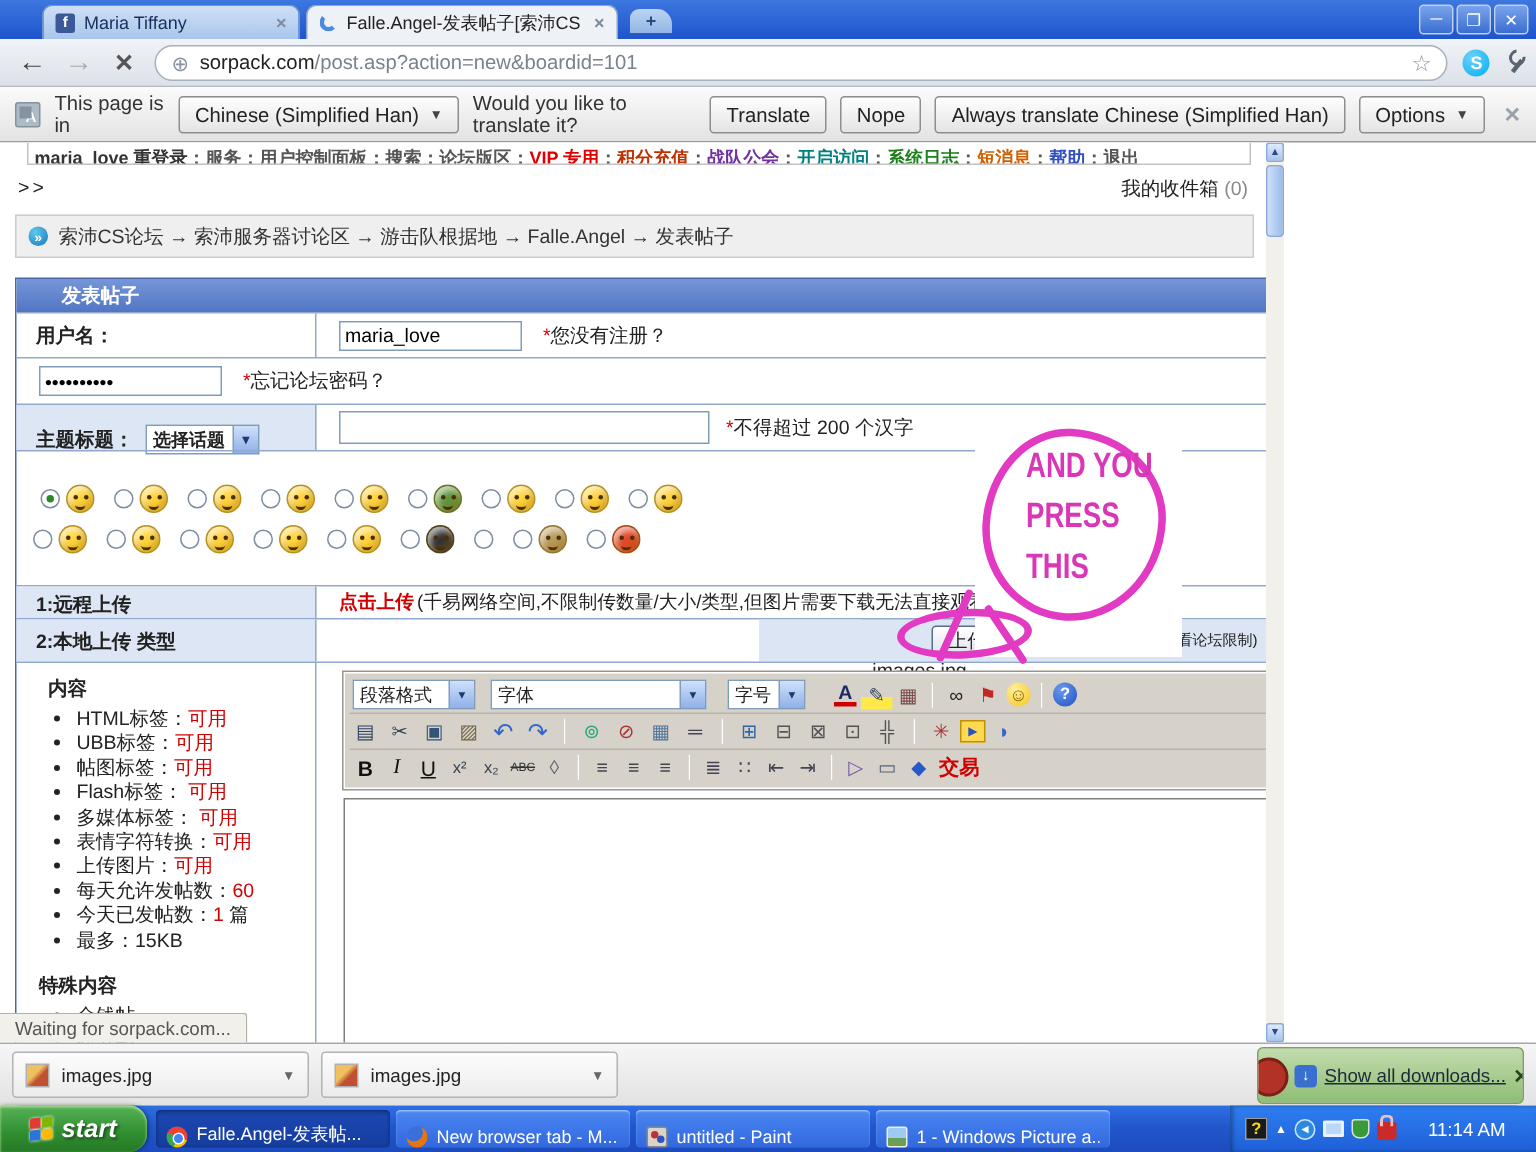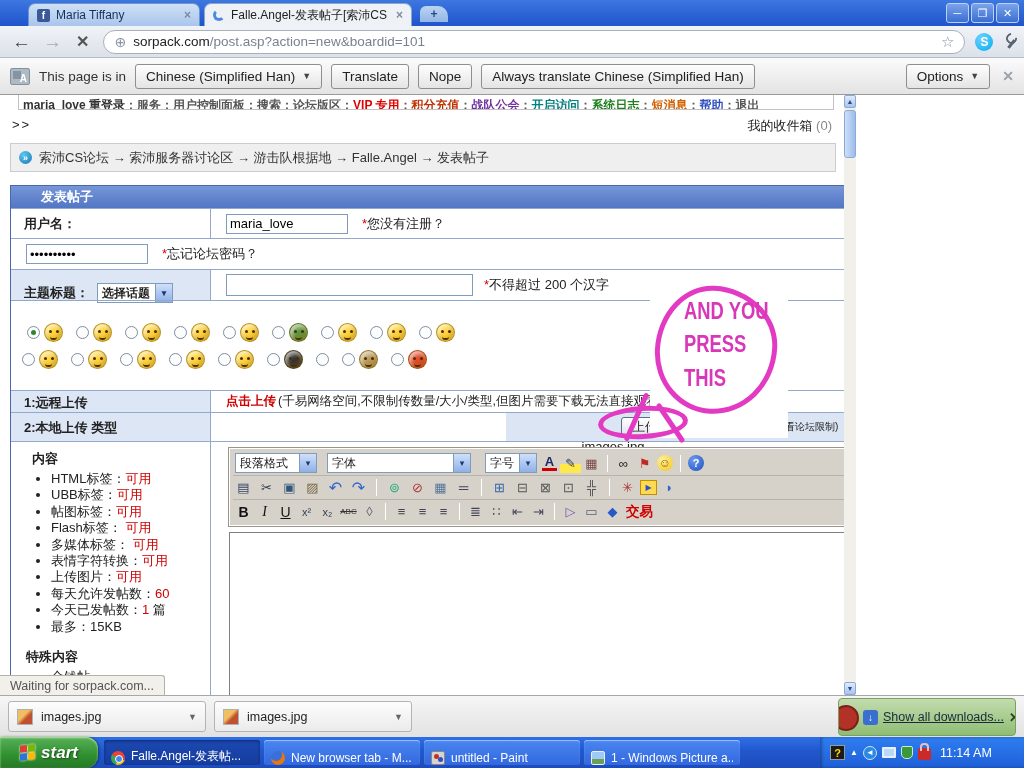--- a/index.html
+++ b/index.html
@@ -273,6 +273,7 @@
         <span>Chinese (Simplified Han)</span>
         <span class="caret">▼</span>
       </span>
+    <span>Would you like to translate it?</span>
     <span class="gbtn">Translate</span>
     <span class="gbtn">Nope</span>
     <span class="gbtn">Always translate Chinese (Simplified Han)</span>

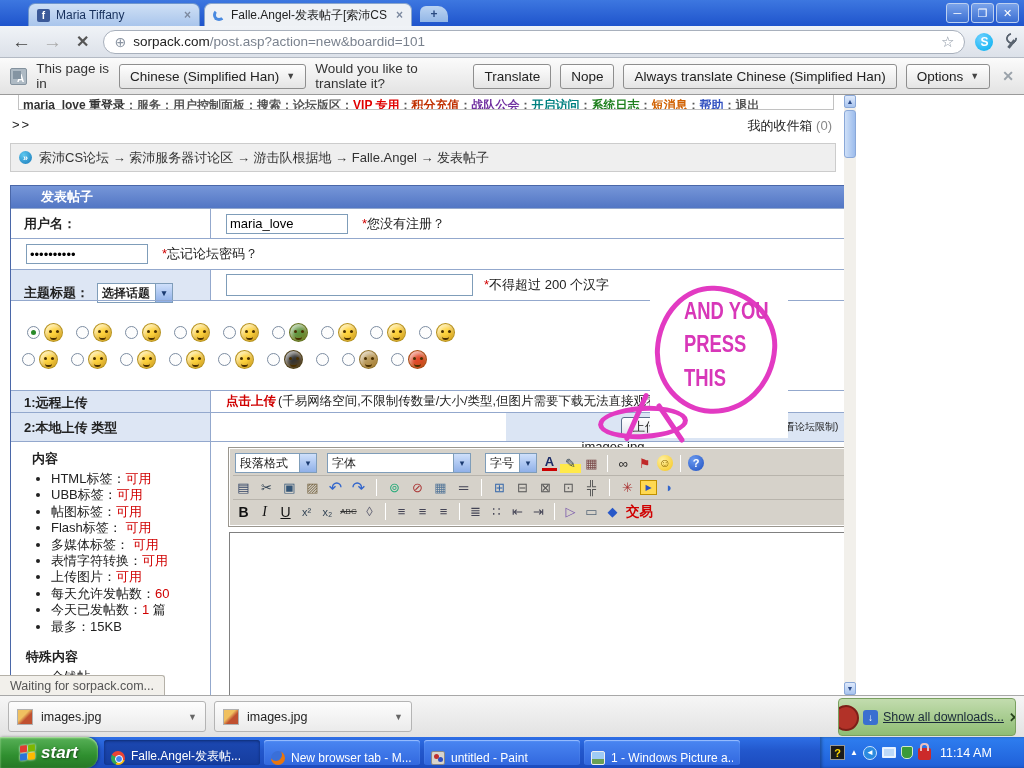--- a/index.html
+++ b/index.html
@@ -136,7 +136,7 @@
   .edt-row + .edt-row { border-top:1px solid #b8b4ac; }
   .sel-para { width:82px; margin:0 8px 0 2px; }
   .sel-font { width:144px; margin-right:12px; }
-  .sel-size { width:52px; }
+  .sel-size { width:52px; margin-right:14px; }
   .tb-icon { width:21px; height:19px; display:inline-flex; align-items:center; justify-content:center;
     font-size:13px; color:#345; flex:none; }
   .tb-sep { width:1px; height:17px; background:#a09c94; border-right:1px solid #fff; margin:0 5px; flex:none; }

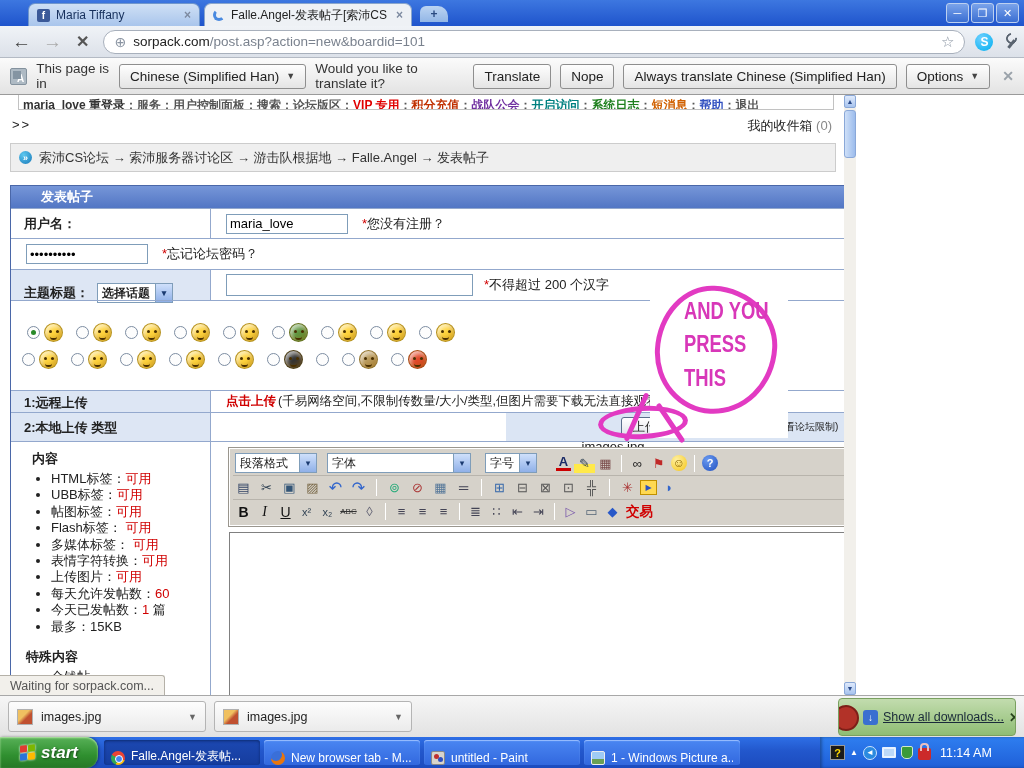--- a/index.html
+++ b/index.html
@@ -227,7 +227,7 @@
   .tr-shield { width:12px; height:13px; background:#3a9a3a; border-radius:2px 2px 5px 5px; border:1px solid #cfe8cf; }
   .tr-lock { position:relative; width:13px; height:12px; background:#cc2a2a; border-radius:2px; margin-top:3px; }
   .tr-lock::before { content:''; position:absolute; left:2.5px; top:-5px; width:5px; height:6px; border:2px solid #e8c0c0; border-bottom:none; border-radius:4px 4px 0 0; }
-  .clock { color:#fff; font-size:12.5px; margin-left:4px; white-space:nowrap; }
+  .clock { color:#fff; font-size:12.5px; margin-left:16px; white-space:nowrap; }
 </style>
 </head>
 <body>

=-=-=

Scan the data above and copy every line with "width" in it.

▶ _FINISHED EXERCISE_
   .sel-para { width:82px; margin:0 8px 0 2px; }
   .sel-font { width:144px; margin-right:12px; }
-  .sel-size { width:52px; }
+  .sel-size { width:52px; margin-right:14px; }
   .tb-icon { width:21px; height:19px; display:inline-flex; align-items:center; justify-content:center;
   .tb-sep { width:1px; height:17px; background:#a09c94; border-right:1px solid #fff; margin:0 5px; flex:none; }
   .tr-shield { width:12px; height:13px; background:#3a9a3a; border-radius:2px 2px 5px 5px; border:1px solid #cfe8cf; }
   .tr-lock { position:relative; width:13px; height:12px; background:#cc2a2a; border-radius:2px; margin-top:3px; }
   .tr-lock::before { content:''; position:absolute; left:2.5px; top:-5px; width:5px; height:6px; border:2px solid #e8c0c0; border-bottom:none; border-radius:4px 4px 0 0; }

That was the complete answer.